A/N: Sorry couldn't update yesterday as I had fallen asleep early and woke up nearly 5 hours after update schedule. So I thought lets update next day at prime time.
This chapter is a bit on longer side btw
____
[Somewhere in Hyper-Space]
Pshhhhhhh!
A thick layer of chemical foam coated the sparking power relay, temporarily choking out the electrical flames.
I immediately spun around on my heel, aiming the heavy cylinder at another localized fire chewing through the hyperdrive coolant lines.
Pshhhhh!
"Fuck... fuck, fuck, goddammit!"
I dropped the empty extinguisher, letting it clatter onto the deck. The engine bay was an absolute nightmare of flashing red strobes, screaming klaxons, and thick, acrid smoke.
My helmet's visor had a massive, spider-webbing crack running straight across the left eye-line. Worse, the violent impact had completely knocked the internal air filters offline. I hacked out a brutal, chest-rattling cough as raw ozone and burning plastic fumes flooded my lungs.
"Kael!" I screamed over the deafening whine of the failing hyperdrive motivator. "Give me—cough—give me a damn status!"
"I... the controls are jammed!" Kael's voice cracked over the comms, teetering on the edge of pure hysteria. "Half the subsystems are going critical! The left sub-light engine just completely died!"
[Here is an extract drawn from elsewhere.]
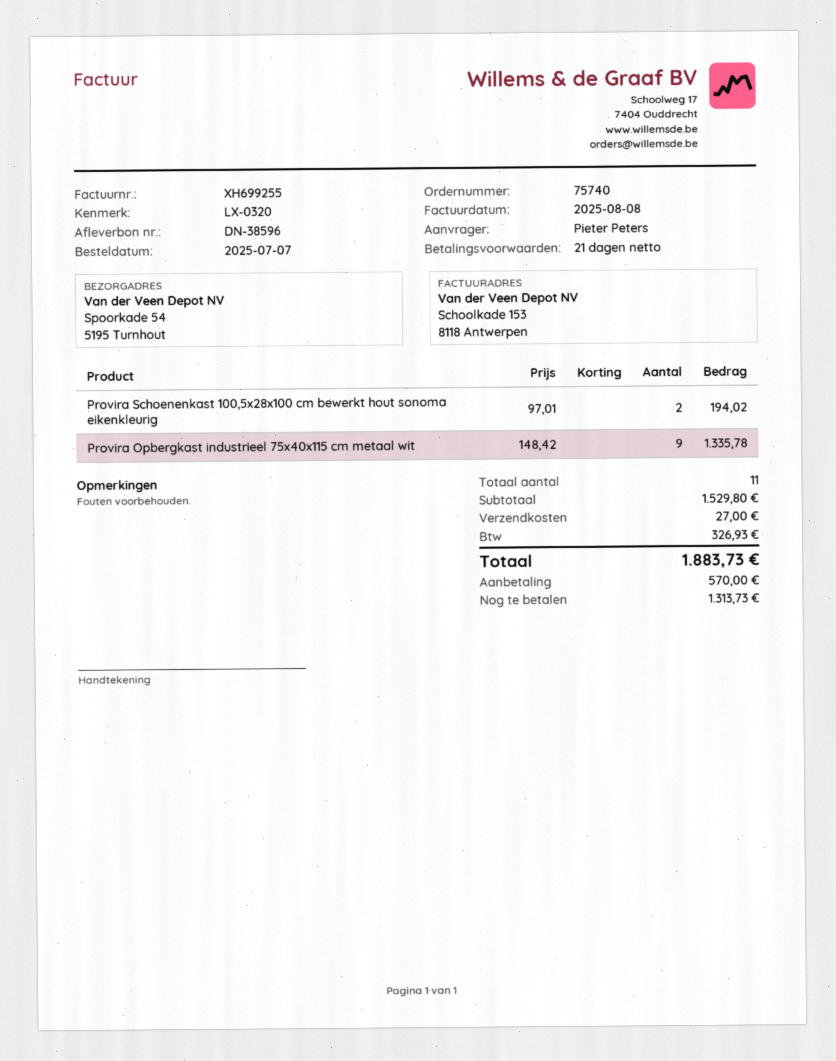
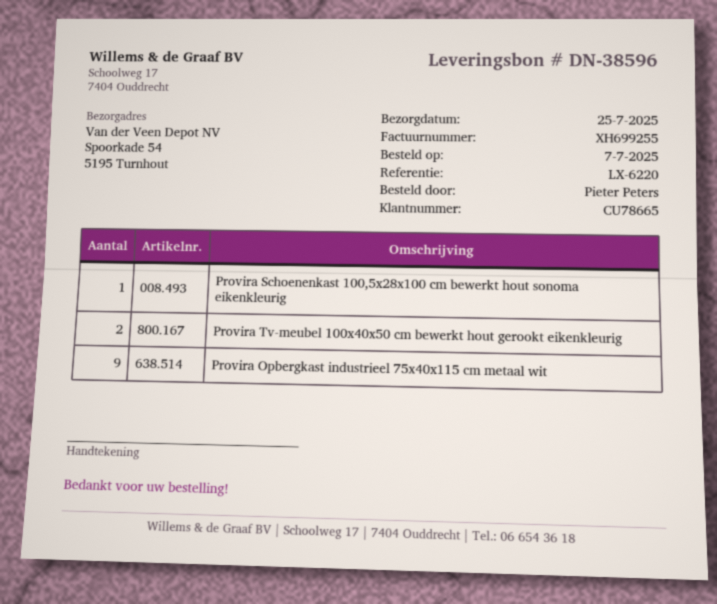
reference: LX-0320 -> LX-6220
Provira Schoenenkast 100,5x28x100 cm bewerkt hout sonoma eikenkleurig: 2 -> 1
Provira Tv-meubel 100x40x50 cm bewerkt hout gerookt eikenkleurig: none -> 2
"Fuck... goddammit..." I braced my hands against my knees, trying to draw a clean breath and failing.
For a terrifying, endless second out there, I really thought that was it. Game over. The grand finale. All my careful planning, the meta-knowledge, the promise to save Vasha... totally wiped out by one trigger-happy Imperial gunner.
Our shields had been running on absolute fumes. When I felt that premonition, I was entirely convinced the ISD was hitting us with a dual heavy turbolaser. The kind of anti-capital-ship armament that physically vaporizes whatever it touches.
But it wasn't.
That blinding flash hadn't been super-heated plasma. It was a heavy ion cannon. A weapon that fired highly ionized particles at breathtaking speeds.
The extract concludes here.